Selina falou como se estivesse brincando, mas aquelas palavras atingiram Gustavo em cheio.

— Mãe! — A voz dele subiu de repente. — O Thiago é meu filho. Eu não vou mandar ele embora!

Incapaz de suportar o choro desesperado do menino, Gustavo o pegou no colo. Ignorou completamente a fúria de Selina e saiu com ele nos braços.

— Gustavo!

O grito de Selina ecoou pelo corredor.

Desta vez, Gustavo não olhou para trás.

Sra. Elena, ao contrário, se manteve surpreendentemente calma.

— Agora, o menos importante é o Thiago. Um filho adotado se resolve facilmente. O verdadeiro problema é a Ayla.

Enquanto falava, colocou os óculos de leitura e começou a ligar para Ayla.

Apesar da hora avançada, ela tinha certeza de que, enquanto Ayla não estivesse dormindo, atenderia sua ligação.

Mas a chamada não completou.

Ao ver isso, Selina ficou ainda mais irritada:

— Mãe, a Ayla só age assim porque se apoia na senhora! Ela já não nos respeita mais. Eu acho que agora é a hora de a senhora mostrar autoridade, dar uma lição nela e quebrar esse orgulho todo!

Sra.
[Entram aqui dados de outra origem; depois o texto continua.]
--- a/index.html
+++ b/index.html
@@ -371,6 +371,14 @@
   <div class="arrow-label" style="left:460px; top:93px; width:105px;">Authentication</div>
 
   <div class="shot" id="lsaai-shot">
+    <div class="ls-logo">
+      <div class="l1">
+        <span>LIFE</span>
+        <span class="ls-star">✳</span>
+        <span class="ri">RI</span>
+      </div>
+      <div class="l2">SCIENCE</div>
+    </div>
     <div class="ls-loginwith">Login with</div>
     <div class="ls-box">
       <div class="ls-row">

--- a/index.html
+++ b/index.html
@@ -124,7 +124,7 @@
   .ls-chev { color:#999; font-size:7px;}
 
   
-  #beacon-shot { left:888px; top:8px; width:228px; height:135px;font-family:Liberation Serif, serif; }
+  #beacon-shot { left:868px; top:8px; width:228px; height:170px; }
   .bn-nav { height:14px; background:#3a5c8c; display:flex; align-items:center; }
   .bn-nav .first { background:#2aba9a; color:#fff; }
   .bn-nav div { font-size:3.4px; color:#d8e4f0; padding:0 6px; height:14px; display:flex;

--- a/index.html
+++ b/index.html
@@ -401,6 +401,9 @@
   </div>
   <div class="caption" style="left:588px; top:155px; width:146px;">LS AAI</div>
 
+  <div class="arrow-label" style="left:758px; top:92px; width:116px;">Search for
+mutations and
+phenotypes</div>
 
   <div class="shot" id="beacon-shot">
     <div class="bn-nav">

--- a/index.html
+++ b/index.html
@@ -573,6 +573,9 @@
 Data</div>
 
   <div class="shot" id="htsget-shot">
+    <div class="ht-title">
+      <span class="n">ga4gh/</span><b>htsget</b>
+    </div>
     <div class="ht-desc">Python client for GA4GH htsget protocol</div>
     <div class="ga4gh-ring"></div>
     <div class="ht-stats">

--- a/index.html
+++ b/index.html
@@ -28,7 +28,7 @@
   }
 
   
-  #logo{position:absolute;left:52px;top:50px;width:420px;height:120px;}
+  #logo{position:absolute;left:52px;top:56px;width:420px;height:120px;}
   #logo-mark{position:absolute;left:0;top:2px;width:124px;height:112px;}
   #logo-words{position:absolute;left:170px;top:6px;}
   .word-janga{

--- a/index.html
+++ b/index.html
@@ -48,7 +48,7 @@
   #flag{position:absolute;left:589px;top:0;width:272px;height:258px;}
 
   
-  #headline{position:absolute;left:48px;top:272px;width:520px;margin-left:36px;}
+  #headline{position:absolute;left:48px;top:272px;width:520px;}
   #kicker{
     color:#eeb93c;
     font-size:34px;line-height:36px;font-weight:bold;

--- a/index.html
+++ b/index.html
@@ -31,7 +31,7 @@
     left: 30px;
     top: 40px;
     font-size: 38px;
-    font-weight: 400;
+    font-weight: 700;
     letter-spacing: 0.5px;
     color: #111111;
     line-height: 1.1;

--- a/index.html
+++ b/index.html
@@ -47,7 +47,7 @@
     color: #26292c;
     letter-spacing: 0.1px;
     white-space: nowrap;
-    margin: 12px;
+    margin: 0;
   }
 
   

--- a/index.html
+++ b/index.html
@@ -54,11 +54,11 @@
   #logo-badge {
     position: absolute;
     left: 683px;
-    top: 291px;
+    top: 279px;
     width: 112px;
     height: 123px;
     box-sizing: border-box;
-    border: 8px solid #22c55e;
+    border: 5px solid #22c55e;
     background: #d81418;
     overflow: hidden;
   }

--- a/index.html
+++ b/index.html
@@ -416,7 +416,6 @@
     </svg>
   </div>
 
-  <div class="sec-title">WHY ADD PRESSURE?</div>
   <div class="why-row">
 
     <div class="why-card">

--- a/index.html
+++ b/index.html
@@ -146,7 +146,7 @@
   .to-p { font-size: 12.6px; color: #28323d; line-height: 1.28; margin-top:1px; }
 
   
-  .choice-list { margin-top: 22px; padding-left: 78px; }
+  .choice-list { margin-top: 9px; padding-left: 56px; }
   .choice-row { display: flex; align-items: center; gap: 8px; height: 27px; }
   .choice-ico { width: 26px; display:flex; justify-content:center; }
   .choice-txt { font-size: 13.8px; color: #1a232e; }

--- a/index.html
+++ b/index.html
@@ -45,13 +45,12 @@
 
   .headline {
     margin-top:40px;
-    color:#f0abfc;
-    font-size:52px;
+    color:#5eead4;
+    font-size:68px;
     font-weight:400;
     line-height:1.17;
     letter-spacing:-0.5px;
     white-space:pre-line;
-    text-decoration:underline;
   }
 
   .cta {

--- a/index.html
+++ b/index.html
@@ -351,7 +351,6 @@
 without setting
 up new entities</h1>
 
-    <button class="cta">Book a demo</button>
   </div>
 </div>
Elena não conseguiu falar com Ayla e também se sentiu contrariada.

— Por mais afiada que seja, a Ayla ainda é muito mais útil pra empresa do que você e a Vera juntas. Eu posso estar velha, mas não sou tola. Sei muito bem que, assim que a Ayla se afasta do Gustavo, aquela Bianca aparece pra se aproveitar da situação... E veja só, acabei acertando em cheio.